◆ Exercise aim
Copy exactly. Include the line containing "27 - Edwin | Total Votes Cast: 820 -> 819", every line after it, and the last line below, but no pictures.

Items from a data source
------------------------------
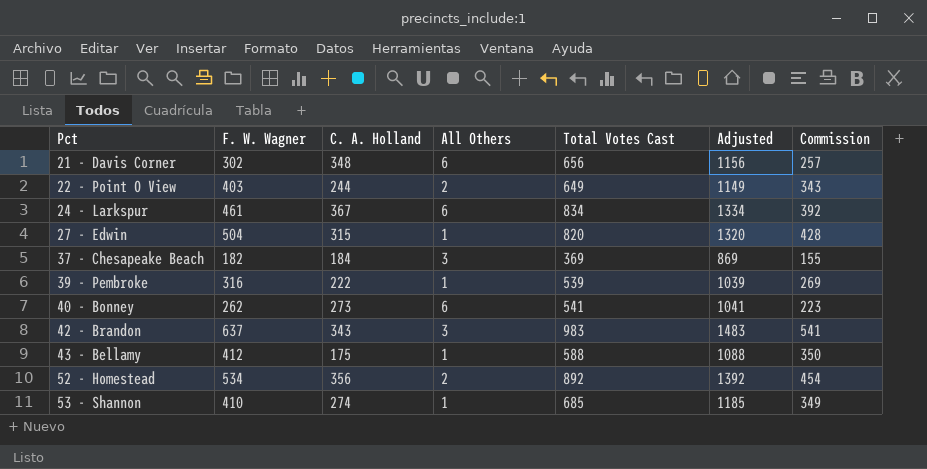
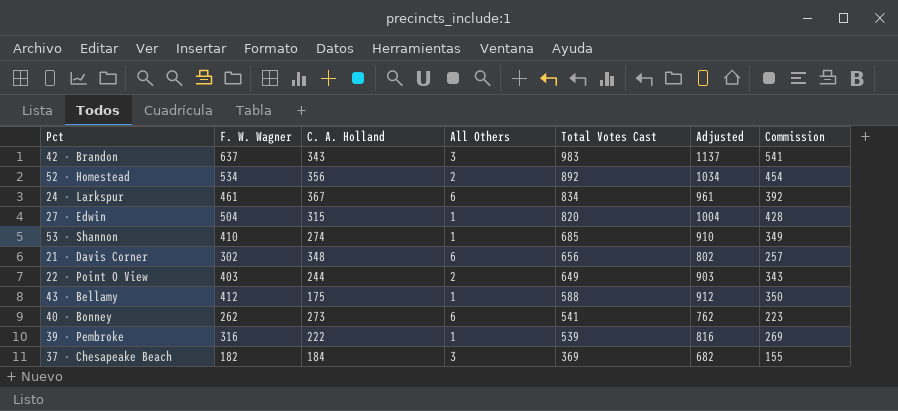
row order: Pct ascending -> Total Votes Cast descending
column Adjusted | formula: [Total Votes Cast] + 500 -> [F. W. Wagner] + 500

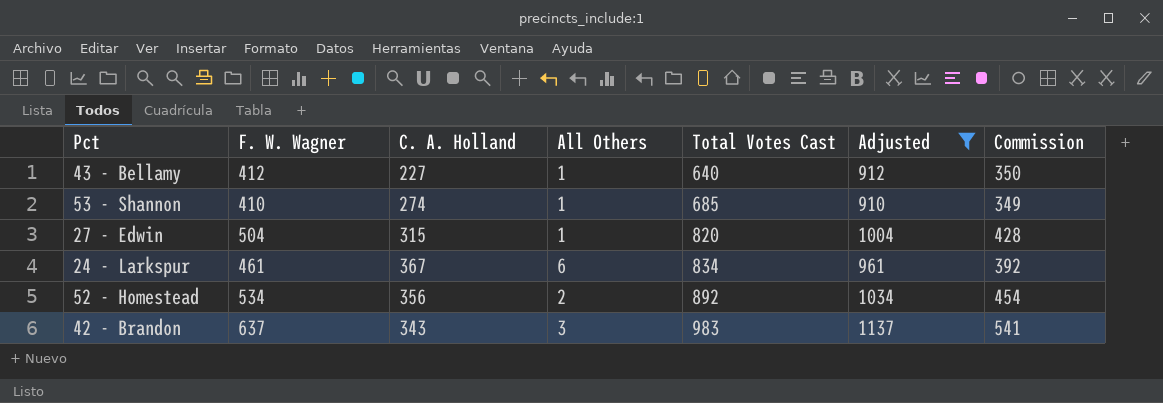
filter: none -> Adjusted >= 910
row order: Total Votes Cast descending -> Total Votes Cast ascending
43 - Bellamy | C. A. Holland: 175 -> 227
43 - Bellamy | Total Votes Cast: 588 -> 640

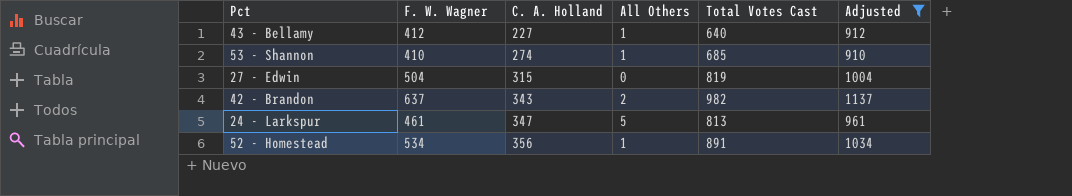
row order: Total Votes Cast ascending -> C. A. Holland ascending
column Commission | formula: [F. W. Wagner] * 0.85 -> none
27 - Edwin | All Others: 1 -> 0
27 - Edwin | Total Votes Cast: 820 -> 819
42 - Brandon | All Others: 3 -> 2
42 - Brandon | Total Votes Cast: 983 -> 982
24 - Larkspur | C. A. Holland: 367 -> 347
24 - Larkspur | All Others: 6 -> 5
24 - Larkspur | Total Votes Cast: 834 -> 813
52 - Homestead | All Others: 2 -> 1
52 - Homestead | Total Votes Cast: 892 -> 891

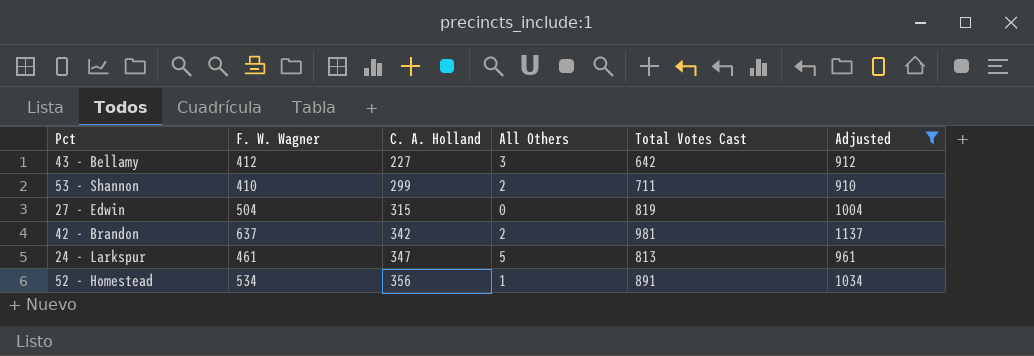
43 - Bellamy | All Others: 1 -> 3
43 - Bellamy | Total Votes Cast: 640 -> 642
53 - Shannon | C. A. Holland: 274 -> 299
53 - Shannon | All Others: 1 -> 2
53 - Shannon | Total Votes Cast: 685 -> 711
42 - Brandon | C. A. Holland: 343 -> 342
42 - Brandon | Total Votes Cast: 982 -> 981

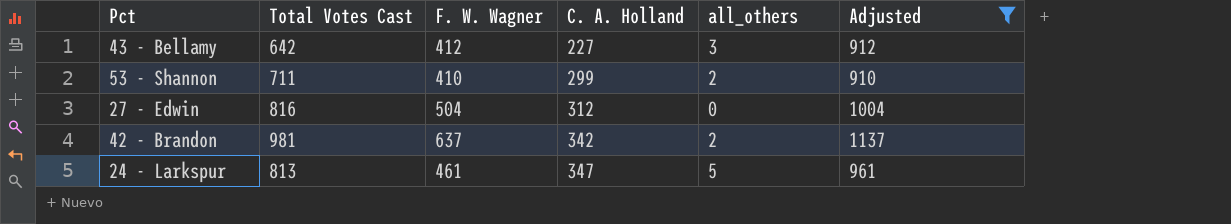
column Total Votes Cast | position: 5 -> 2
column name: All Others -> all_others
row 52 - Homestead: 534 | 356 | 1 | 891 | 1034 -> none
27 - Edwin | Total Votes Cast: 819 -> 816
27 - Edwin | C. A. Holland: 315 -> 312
------------------------------
◆ Response
27 - Edwin | Total Votes Cast: 820 -> 819
42 - Brandon | All Others: 3 -> 2
42 - Brandon | Total Votes Cast: 983 -> 982
24 - Larkspur | C. A. Holland: 367 -> 347
24 - Larkspur | All Others: 6 -> 5
24 - Larkspur | Total Votes Cast: 834 -> 813
52 - Homestead | All Others: 2 -> 1
52 - Homestead | Total Votes Cast: 892 -> 891

43 - Bellamy | All Others: 1 -> 3
43 - Bellamy | Total Votes Cast: 640 -> 642
53 - Shannon | C. A. Holland: 274 -> 299
53 - Shannon | All Others: 1 -> 2
53 - Shannon | Total Votes Cast: 685 -> 711
42 - Brandon | C. A. Holland: 343 -> 342
42 - Brandon | Total Votes Cast: 982 -> 981

column Total Votes Cast | position: 5 -> 2
column name: All Others -> all_others
row 52 - Homestead: 534 | 356 | 1 | 891 | 1034 -> none
27 - Edwin | Total Votes Cast: 819 -> 816
27 - Edwin | C. A. Holland: 315 -> 312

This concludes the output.